23 yıl geciken 20 yaş dişi

Yayın Tarihi: 06/02/16 09:22
okuma süresi: 4 dak.
A- A A+

Her şey yaşında güzel derler ya, çok doğrudur.

Doğru da ben bu lafa ne kadar uyumlu bir hayat yaşadım?

Askere 34 yaşında gittim.

Üniversiteden mezun olduğumda 40'ıncu yaşımı kutluyordum.

İlk çocuğumu 33 yaşımda kucağıma aldım.

Bir çok şeyi normal yaşın sonrasında yapmaya alışık bir bünyeden 20'lik yaş dişlerinin de 20'li yaşlarda çıkmasını bekleyemezsiniz tabi.

43 yaşındayım ve önceki akşam yirmi yaş dişlerimden bir tanesinin çıkacağı tuttu.

Sonrası malum. Resmen ölüyorum.

Eski Konak Meyhanesi'nde artık neredeyse ofisim haline gelen masada UBP Lefkoşa İlçe Başkanı Sadık Gardiyanoğlu ile siyaset sohbeti yaparken, sol alt ve en arkadaki diş kısmında ufak ufak bir ağrı gelmeye başladı.

Herhalde bir et parçası kaçtı diyerek kürdanla dürtmeye başladım.
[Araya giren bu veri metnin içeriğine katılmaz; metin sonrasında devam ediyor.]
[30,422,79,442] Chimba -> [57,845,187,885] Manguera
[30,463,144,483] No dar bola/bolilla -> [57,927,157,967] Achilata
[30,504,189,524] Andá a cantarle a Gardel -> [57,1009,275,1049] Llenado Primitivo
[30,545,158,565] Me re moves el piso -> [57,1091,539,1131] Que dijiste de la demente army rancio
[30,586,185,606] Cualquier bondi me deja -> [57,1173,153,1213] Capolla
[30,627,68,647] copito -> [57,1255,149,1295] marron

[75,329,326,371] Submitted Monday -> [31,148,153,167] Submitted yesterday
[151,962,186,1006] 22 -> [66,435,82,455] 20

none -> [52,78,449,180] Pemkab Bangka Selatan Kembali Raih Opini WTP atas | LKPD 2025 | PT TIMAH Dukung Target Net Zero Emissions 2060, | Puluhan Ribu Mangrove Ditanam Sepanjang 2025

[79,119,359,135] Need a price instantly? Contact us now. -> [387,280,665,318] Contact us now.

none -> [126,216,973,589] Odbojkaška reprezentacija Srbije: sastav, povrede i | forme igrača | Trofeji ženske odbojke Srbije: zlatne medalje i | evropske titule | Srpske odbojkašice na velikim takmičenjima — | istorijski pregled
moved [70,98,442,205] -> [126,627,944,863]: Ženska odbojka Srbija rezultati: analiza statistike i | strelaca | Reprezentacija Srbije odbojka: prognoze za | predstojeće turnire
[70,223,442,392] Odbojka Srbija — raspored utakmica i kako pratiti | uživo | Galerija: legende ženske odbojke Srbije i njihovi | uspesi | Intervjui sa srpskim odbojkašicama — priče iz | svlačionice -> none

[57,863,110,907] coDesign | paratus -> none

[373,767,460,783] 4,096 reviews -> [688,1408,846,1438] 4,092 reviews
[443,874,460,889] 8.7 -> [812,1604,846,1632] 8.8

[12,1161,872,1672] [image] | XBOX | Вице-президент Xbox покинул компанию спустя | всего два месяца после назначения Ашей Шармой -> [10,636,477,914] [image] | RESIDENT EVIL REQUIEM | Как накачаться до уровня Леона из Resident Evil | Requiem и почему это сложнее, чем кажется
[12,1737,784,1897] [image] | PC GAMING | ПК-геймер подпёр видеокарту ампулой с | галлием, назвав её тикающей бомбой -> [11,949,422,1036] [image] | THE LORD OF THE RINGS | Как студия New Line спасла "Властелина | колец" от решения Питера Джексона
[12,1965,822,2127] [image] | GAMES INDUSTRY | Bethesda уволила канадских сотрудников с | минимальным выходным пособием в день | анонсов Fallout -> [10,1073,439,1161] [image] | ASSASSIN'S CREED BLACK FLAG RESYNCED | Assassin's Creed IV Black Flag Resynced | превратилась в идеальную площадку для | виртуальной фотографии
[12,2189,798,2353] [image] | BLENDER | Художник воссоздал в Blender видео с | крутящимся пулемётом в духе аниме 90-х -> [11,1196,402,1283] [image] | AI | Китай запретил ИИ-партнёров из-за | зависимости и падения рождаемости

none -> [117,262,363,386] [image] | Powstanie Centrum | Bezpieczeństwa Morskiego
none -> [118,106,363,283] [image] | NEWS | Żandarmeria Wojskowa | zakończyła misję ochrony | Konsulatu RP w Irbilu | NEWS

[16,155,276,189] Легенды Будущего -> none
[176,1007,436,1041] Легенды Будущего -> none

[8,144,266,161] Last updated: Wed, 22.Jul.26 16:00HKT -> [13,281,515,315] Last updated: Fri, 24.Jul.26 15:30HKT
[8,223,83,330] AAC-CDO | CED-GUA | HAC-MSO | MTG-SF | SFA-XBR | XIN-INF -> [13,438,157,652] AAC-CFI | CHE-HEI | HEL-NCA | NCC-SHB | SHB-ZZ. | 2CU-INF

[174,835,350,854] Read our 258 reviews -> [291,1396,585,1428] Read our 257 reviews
Et falan yoktu ve ağrı iyice arttı.

Geç vakit eve gidince iki Panadol alıp yattım. Sabaha karşı ağrı iyice çıldırtan bir noktaya gelince aynada ağzımda olup bitene bakmayı denemek için ışığı açıp aynanın karşısına geçince yüzümün sol tarafının sağ tarafına oranla balon gibi şişme eğiliminde olduğunu fark ettim. Parmağımla da yoklayınca orada bir dişin bitmeye çalıştığını hissettim.

Hayda.

Olacak iş miydi. 43 yaşında 20'lik yaş dişinin bitmesi?

Sabahı zor ettim.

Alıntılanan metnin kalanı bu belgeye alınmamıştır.